Steaming Lobster Tails


How to Steam Lobster Tails at Home

Steaming lobster tails is another a great option when deciding the best cooking option for you and your family. This cooking method is faster than boiling and is arguably the most traditional way. Since you are actually cooking at a higher temperature, it’s even more critical not to overcook your tails.

PRO TIP – Keep your tails from curling in the lobster pot so the tails will lie flat on a plate when they are done; use a metal or wooden skewer so the lobster tail stays straight while cooking!


1. Choose a pot large enough to hold your lobster tails with a tight-fitting lid that is large enough to fit the lobster tails with enough room for the steam to circulate around them.

2. Place a steamer basket or an upturned colander in the pot so lobster tails are not submerged in the water.
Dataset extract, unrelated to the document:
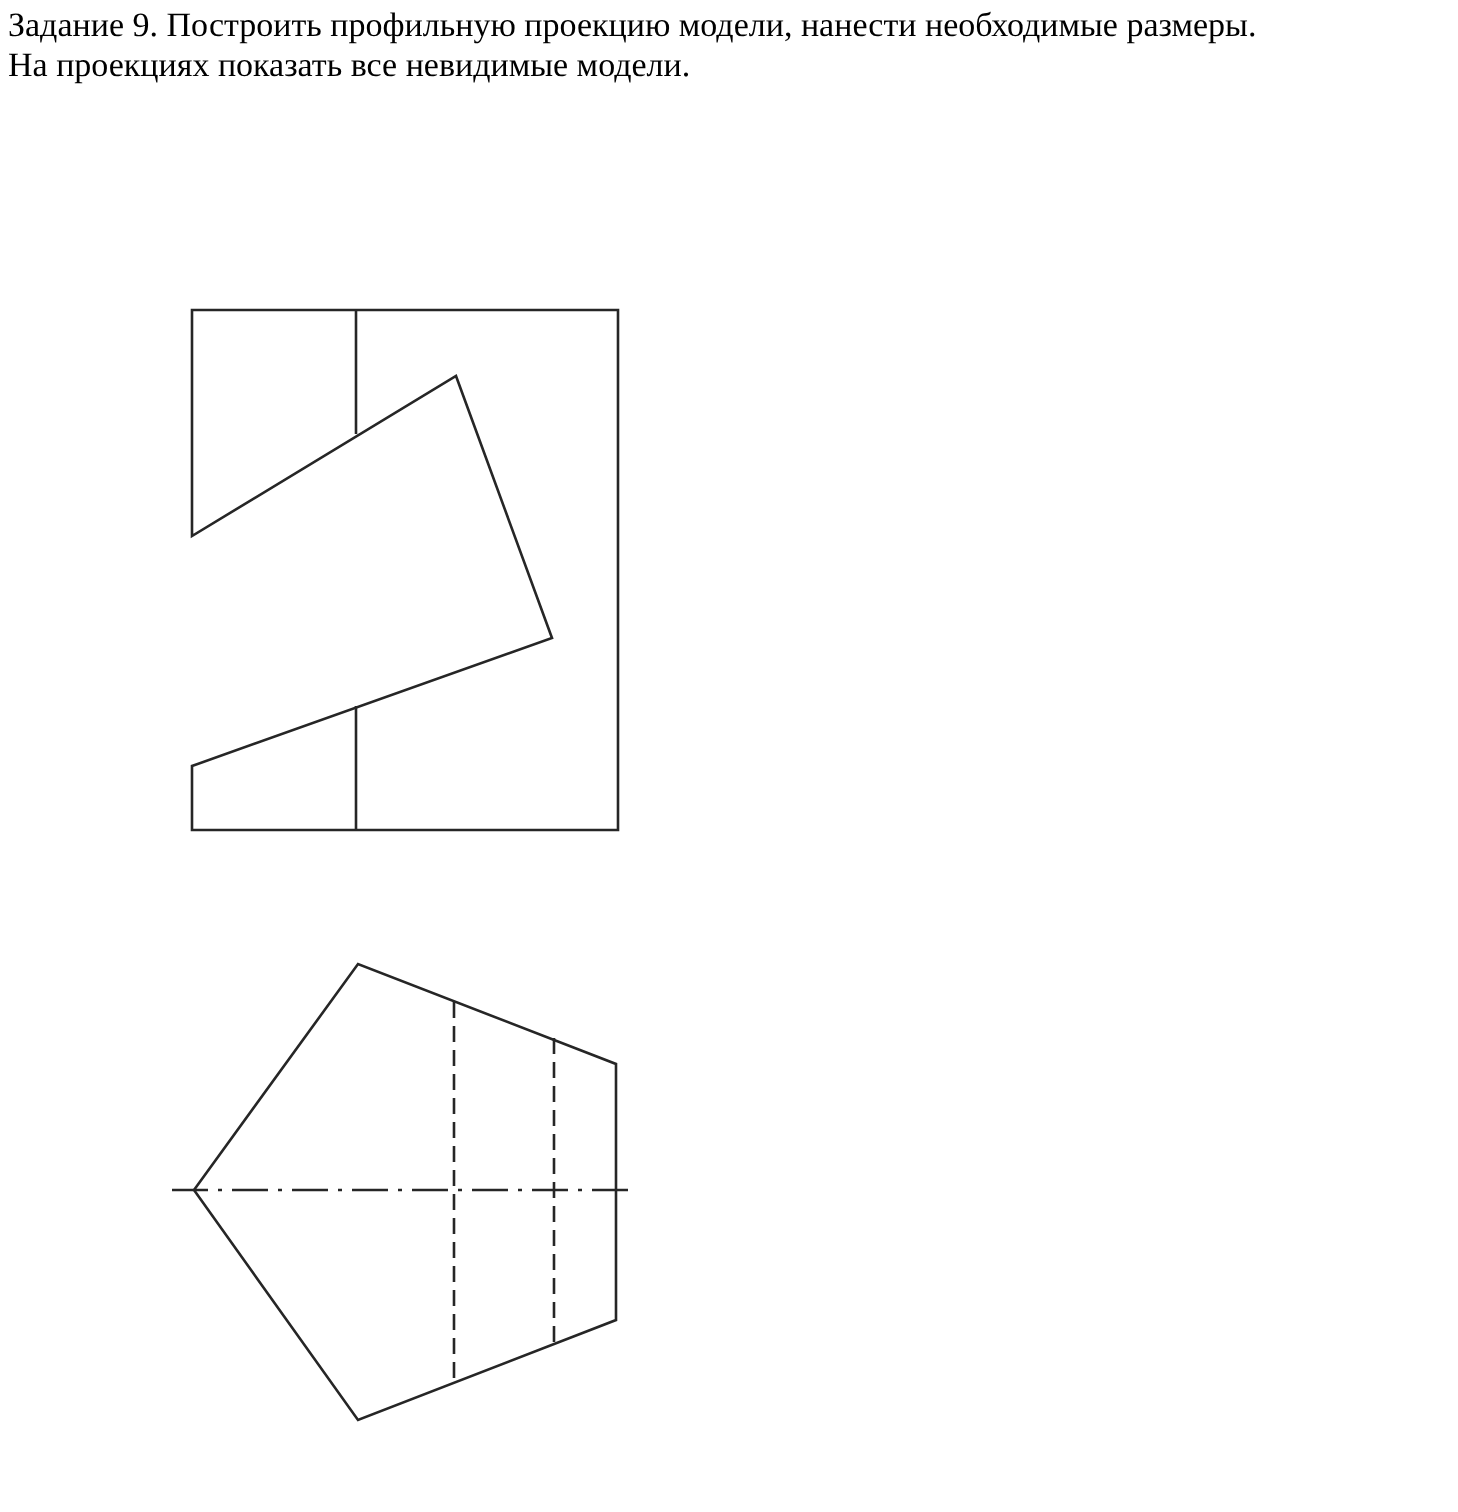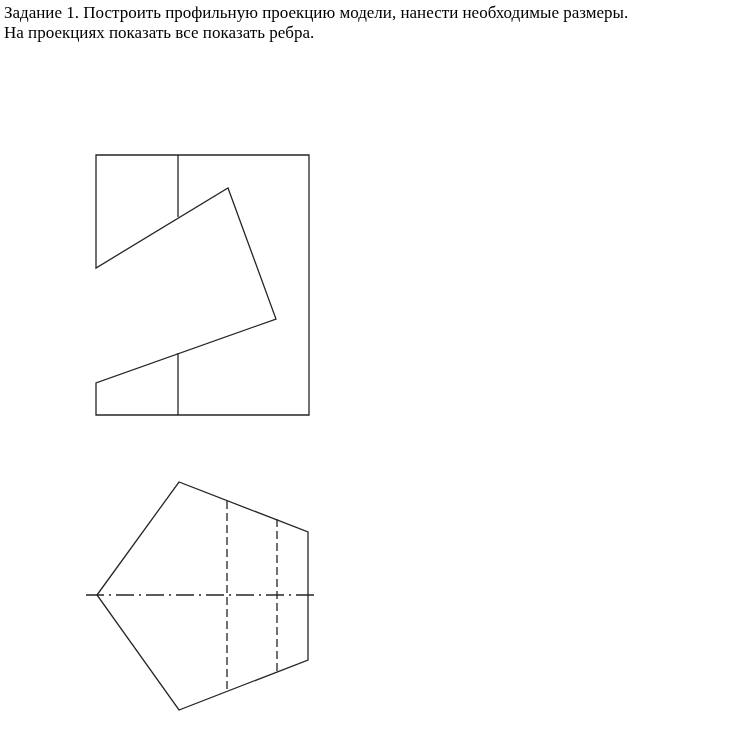"Задание 1. Построить профильную проекцию" div { text: 1 -> 9 }
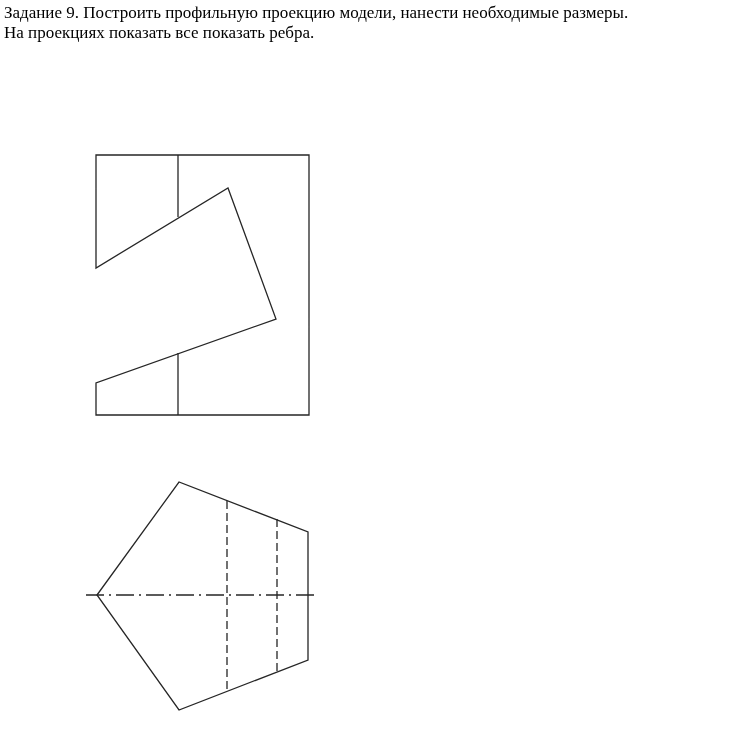"На проекциях показать все показать" div { text: показать ребра -> невидимые модели }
3. Pour in cold water to a depth of about 2 inches.


4. Cover your pot and bring water to a boil.


5. Once the water is boiling, quickly add the lobster tails to the pot and cover.


6. Steam the lobster tails using the lobster tails steaming times below.


7. Once you have reached your approximate cooking time, remove the pot from heat and check one of the tails. The tails should be completely cooked in the center of the meat.


8. Remove your lobster tails from the cooking pot using tongs or gloves so that your tails to not overcook.

Lobster Tails Steaming Instructions  

9. Serve with drawn butter and enjoy!

How Long To Steam Lobster Tails

3 to 6 oz.
6 to 7 oz.
8 to 10 oz.
10 to 16 oz.
16 to 20 oz.
20 to 28 oz.
4-6 minutes
6-8 minutes
8-10 minutes
9-11 minutes
10-12 minutes
10-13 minutes

Best Way to Serve Steamed Lobster Tails

There are many, many ways to dress steamed lobster tails to your liking! Serving lobster tails with melted butter is probably the most recognized and traditional way to do it, but there are some good ways to mix things up a bit, too.

One way you can do this is by jazzing the clarified butter up a bit with a few more ingredients. A popular way to add a quick spin on melted butter is by adding fresh, minced garlic to make garlic butter. If you’re shying away from garlic, you can make lemon butter instead by adding a squeeze of fresh lemon and a pinch of chopped parsley.

You can substitute a variety of spices for butter, too, if you’re looking for a healthier way to serve steamed lobster tail. Salt and pepper is an undeniable duo for good reason and makes an excellent topper on your lobster. Using fresh sea salt is a great way to bring out the tender, natural flavor of the lobster. And if you want to spice the black pepper up (more than it already is), try toasting whole peppercorns and pulverizing them for smokier touch.

If you’re looking to add even more spice, Old Bay and other blackened/cajun seasonings will offer a nice punch. Just be careful of the additional salt these seasonings contain.

Getting Fancy With the Steaming Process

Using salt water isn’t the only liquid you can use to steam lobster. As a matter of fact, using beer — usually a light beer — is becoming a more popular way to add flavor in the steaming process. Simply boil a 12-ounce can of beer below your lobster tails.

We still recommend using salt water as a way to replicate ocean water, but if you want to try something different, give it a shot! You may be pleasantly surprised by the result.